The expected output is the data itself, duplicated in full.
[Material provided — start]
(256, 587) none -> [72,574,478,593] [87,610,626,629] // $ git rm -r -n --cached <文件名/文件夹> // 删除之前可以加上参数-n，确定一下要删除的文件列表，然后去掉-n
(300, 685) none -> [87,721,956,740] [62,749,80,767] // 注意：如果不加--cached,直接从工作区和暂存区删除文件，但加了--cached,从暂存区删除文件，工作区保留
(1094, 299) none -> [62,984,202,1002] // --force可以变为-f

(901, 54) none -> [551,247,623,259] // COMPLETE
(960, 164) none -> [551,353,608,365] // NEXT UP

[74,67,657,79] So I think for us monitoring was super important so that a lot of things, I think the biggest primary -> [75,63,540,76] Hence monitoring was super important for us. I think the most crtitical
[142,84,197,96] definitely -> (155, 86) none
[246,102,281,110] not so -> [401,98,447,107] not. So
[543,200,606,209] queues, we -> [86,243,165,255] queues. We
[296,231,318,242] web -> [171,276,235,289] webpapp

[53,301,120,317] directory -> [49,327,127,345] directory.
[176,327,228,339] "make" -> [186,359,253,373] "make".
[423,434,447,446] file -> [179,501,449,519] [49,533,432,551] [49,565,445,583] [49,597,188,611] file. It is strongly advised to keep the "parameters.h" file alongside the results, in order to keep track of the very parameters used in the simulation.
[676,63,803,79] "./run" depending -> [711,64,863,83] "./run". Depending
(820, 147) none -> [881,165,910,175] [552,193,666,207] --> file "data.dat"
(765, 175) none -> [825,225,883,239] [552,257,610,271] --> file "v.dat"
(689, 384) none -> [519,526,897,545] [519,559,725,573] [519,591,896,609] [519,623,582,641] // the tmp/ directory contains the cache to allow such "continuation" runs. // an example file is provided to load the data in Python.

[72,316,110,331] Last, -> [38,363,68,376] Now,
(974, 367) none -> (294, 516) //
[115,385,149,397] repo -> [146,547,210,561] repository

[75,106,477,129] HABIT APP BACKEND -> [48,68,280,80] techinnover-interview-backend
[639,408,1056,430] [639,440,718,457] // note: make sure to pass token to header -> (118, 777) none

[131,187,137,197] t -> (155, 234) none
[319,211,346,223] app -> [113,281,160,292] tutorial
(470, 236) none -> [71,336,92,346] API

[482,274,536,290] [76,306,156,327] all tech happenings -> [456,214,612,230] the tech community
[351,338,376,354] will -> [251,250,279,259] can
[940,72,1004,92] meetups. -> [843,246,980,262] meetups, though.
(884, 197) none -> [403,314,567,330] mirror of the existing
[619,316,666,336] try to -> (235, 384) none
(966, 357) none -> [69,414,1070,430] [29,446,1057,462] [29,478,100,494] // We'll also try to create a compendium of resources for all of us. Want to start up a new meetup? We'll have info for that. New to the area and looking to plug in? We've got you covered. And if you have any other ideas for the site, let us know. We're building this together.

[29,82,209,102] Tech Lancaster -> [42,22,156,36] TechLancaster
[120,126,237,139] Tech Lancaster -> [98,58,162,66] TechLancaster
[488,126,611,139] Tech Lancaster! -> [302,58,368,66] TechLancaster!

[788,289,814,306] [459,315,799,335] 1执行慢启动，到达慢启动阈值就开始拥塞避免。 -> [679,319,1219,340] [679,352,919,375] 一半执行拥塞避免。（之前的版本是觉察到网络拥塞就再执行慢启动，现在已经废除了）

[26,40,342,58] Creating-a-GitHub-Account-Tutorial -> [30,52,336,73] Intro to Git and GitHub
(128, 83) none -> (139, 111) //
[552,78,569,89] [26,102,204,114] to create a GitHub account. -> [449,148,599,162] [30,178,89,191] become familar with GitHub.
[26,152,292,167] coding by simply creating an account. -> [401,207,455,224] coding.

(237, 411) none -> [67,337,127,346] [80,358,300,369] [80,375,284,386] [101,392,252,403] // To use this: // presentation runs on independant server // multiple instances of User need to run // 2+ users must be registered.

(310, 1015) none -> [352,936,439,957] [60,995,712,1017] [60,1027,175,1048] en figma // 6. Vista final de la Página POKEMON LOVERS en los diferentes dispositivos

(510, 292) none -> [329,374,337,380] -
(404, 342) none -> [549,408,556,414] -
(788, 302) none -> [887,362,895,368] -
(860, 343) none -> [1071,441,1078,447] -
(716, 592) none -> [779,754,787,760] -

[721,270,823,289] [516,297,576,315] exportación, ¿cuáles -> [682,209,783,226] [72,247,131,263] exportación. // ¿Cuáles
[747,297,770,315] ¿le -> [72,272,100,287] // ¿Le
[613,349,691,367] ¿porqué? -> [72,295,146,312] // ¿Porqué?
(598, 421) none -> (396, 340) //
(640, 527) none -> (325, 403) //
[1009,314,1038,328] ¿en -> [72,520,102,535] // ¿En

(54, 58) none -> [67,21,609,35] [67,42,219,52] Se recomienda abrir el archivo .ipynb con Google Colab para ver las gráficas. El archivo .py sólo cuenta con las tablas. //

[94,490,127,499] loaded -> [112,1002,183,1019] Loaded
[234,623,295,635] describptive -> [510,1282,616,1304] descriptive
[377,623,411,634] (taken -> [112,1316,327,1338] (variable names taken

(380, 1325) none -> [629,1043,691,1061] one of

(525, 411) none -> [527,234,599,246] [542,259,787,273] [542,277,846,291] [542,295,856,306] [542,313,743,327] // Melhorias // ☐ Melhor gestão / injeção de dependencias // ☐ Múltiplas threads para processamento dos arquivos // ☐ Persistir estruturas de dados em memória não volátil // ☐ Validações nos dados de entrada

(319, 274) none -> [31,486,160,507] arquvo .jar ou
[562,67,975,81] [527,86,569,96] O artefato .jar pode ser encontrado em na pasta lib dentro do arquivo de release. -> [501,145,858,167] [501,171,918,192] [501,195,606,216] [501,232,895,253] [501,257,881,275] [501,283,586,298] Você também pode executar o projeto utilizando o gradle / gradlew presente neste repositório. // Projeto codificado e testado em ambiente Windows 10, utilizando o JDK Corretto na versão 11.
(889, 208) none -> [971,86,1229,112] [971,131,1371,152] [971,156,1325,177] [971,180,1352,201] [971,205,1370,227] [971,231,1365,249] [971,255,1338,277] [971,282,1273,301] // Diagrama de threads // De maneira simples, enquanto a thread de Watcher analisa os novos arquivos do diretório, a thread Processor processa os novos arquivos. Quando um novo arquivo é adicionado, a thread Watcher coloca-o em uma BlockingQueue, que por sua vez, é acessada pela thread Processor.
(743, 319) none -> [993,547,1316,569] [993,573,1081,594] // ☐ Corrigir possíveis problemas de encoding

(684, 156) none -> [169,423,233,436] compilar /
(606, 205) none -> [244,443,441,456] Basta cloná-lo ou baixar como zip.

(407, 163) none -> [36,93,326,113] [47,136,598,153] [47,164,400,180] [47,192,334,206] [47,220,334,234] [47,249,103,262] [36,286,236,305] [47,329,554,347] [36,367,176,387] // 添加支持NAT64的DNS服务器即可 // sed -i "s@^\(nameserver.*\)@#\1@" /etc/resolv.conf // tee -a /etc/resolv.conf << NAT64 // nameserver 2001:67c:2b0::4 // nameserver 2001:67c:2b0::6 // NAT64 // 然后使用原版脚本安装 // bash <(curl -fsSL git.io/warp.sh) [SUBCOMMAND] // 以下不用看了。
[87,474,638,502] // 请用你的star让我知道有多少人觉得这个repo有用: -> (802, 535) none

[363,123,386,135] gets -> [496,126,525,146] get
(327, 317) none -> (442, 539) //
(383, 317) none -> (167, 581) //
[Material provided — finish]
• **Output of the task**:
(256, 587) none -> [72,574,478,593] [87,610,626,629] // $ git rm -r -n --cached <文件名/文件夹> // 删除之前可以加上参数-n，确定一下要删除的文件列表，然后去掉-n
(300, 685) none -> [87,721,956,740] [62,749,80,767] // 注意：如果不加--cached,直接从工作区和暂存区删除文件，但加了--cached,从暂存区删除文件，工作区保留
(1094, 299) none -> [62,984,202,1002] // --force可以变为-f

(901, 54) none -> [551,247,623,259] // COMPLETE
(960, 164) none -> [551,353,608,365] // NEXT UP

[74,67,657,79] So I think for us monitoring was super important so that a lot of things, I think the biggest primary -> [75,63,540,76] Hence monitoring was super important for us. I think the most crtitical
[142,84,197,96] definitely -> (155, 86) none
[246,102,281,110] not so -> [401,98,447,107] not. So
[543,200,606,209] queues, we -> [86,243,165,255] queues. We
[296,231,318,242] web -> [171,276,235,289] webpapp

[53,301,120,317] directory -> [49,327,127,345] directory.
[176,327,228,339] "make" -> [186,359,253,373] "make".
[423,434,447,446] file -> [179,501,449,519] [49,533,432,551] [49,565,445,583] [49,597,188,611] file. It is strongly advised to keep the "parameters.h" file alongside the results, in order to keep track of the very parameters used in the simulation.
[676,63,803,79] "./run" depending -> [711,64,863,83] "./run". Depending
(820, 147) none -> [881,165,910,175] [552,193,666,207] --> file "data.dat"
(765, 175) none -> [825,225,883,239] [552,257,610,271] --> file "v.dat"
(689, 384) none -> [519,526,897,545] [519,559,725,573] [519,591,896,609] [519,623,582,641] // the tmp/ directory contains the cache to allow such "continuation" runs. // an example file is provided to load the data in Python.

[72,316,110,331] Last, -> [38,363,68,376] Now,
(974, 367) none -> (294, 516) //
[115,385,149,397] repo -> [146,547,210,561] repository

[75,106,477,129] HABIT APP BACKEND -> [48,68,280,80] techinnover-interview-backend
[639,408,1056,430] [639,440,718,457] // note: make sure to pass token to header -> (118, 777) none

[131,187,137,197] t -> (155, 234) none
[319,211,346,223] app -> [113,281,160,292] tutorial
(470, 236) none -> [71,336,92,346] API

[482,274,536,290] [76,306,156,327] all tech happenings -> [456,214,612,230] the tech community
[351,338,376,354] will -> [251,250,279,259] can
[940,72,1004,92] meetups. -> [843,246,980,262] meetups, though.
(884, 197) none -> [403,314,567,330] mirror of the existing
[619,316,666,336] try to -> (235, 384) none
(966, 357) none -> [69,414,1070,430] [29,446,1057,462] [29,478,100,494] // We'll also try to create a compendium of resources for all of us. Want to start up a new meetup? We'll have info for that. New to the area and looking to plug in? We've got you covered. And if you have any other ideas for the site, let us know. We're building this together.

[29,82,209,102] Tech Lancaster -> [42,22,156,36] TechLancaster
[120,126,237,139] Tech Lancaster -> [98,58,162,66] TechLancaster
[488,126,611,139] Tech Lancaster! -> [302,58,368,66] TechLancaster!

[788,289,814,306] [459,315,799,335] 1执行慢启动，到达慢启动阈值就开始拥塞避免。 -> [679,319,1219,340] [679,352,919,375] 一半执行拥塞避免。（之前的版本是觉察到网络拥塞就再执行慢启动，现在已经废除了）

[26,40,342,58] Creating-a-GitHub-Account-Tutorial -> [30,52,336,73] Intro to Git and GitHub
(128, 83) none -> (139, 111) //
[552,78,569,89] [26,102,204,114] to create a GitHub account. -> [449,148,599,162] [30,178,89,191] become familar with GitHub.
[26,152,292,167] coding by simply creating an account. -> [401,207,455,224] coding.

(237, 411) none -> [67,337,127,346] [80,358,300,369] [80,375,284,386] [101,392,252,403] // To use this: // presentation runs on independant server // multiple instances of User need to run // 2+ users must be registered.

(310, 1015) none -> [352,936,439,957] [60,995,712,1017] [60,1027,175,1048] en figma // 6. Vista final de la Página POKEMON LOVERS en los diferentes dispositivos

(510, 292) none -> [329,374,337,380] -
(404, 342) none -> [549,408,556,414] -
(788, 302) none -> [887,362,895,368] -
(860, 343) none -> [1071,441,1078,447] -
(716, 592) none -> [779,754,787,760] -

[721,270,823,289] [516,297,576,315] exportación, ¿cuáles -> [682,209,783,226] [72,247,131,263] exportación. // ¿Cuáles
[747,297,770,315] ¿le -> [72,272,100,287] // ¿Le
[613,349,691,367] ¿porqué? -> [72,295,146,312] // ¿Porqué?
(598, 421) none -> (396, 340) //
(640, 527) none -> (325, 403) //
[1009,314,1038,328] ¿en -> [72,520,102,535] // ¿En

(54, 58) none -> [67,21,609,35] [67,42,219,52] Se recomienda abrir el archivo .ipynb con Google Colab para ver las gráficas. El archivo .py sólo cuenta con las tablas. //

[94,490,127,499] loaded -> [112,1002,183,1019] Loaded
[234,623,295,635] describptive -> [510,1282,616,1304] descriptive
[377,623,411,634] (taken -> [112,1316,327,1338] (variable names taken

(380, 1325) none -> [629,1043,691,1061] one of

(525, 411) none -> [527,234,599,246] [542,259,787,273] [542,277,846,291] [542,295,856,306] [542,313,743,327] // Melhorias // ☐ Melhor gestão / injeção de dependencias // ☐ Múltiplas threads para processamento dos arquivos // ☐ Persistir estruturas de dados em memória não volátil // ☐ Validações nos dados de entrada

(319, 274) none -> [31,486,160,507] arquvo .jar ou
[562,67,975,81] [527,86,569,96] O artefato .jar pode ser encontrado em na pasta lib dentro do arquivo de release. -> [501,145,858,167] [501,171,918,192] [501,195,606,216] [501,232,895,253] [501,257,881,275] [501,283,586,298] Você também pode executar o projeto utilizando o gradle / gradlew presente neste repositório. // Projeto codificado e testado em ambiente Windows 10, utilizando o JDK Corretto na versão 11.
(889, 208) none -> [971,86,1229,112] [971,131,1371,152] [971,156,1325,177] [971,180,1352,201] [971,205,1370,227] [971,231,1365,249] [971,255,1338,277] [971,282,1273,301] // Diagrama de threads // De maneira simples, enquanto a thread de Watcher analisa os novos arquivos do diretório, a thread Processor processa os novos arquivos. Quando um novo arquivo é adicionado, a thread Watcher coloca-o em uma BlockingQueue, que por sua vez, é acessada pela thread Processor.
(743, 319) none -> [993,547,1316,569] [993,573,1081,594] // ☐ Corrigir possíveis problemas de encoding

(684, 156) none -> [169,423,233,436] compilar /
(606, 205) none -> [244,443,441,456] Basta cloná-lo ou baixar como zip.

(407, 163) none -> [36,93,326,113] [47,136,598,153] [47,164,400,180] [47,192,334,206] [47,220,334,234] [47,249,103,262] [36,286,236,305] [47,329,554,347] [36,367,176,387] // 添加支持NAT64的DNS服务器即可 // sed -i "s@^\(nameserver.*\)@#\1@" /etc/resolv.conf // tee -a /etc/resolv.conf << NAT64 // nameserver 2001:67c:2b0::4 // nameserver 2001:67c:2b0::6 // NAT64 // 然后使用原版脚本安装 // bash <(curl -fsSL git.io/warp.sh) [SUBCOMMAND] // 以下不用看了。
[87,474,638,502] // 请用你的star让我知道有多少人觉得这个repo有用: -> (802, 535) none

[363,123,386,135] gets -> [496,126,525,146] get
(327, 317) none -> (442, 539) //
(383, 317) none -> (167, 581) //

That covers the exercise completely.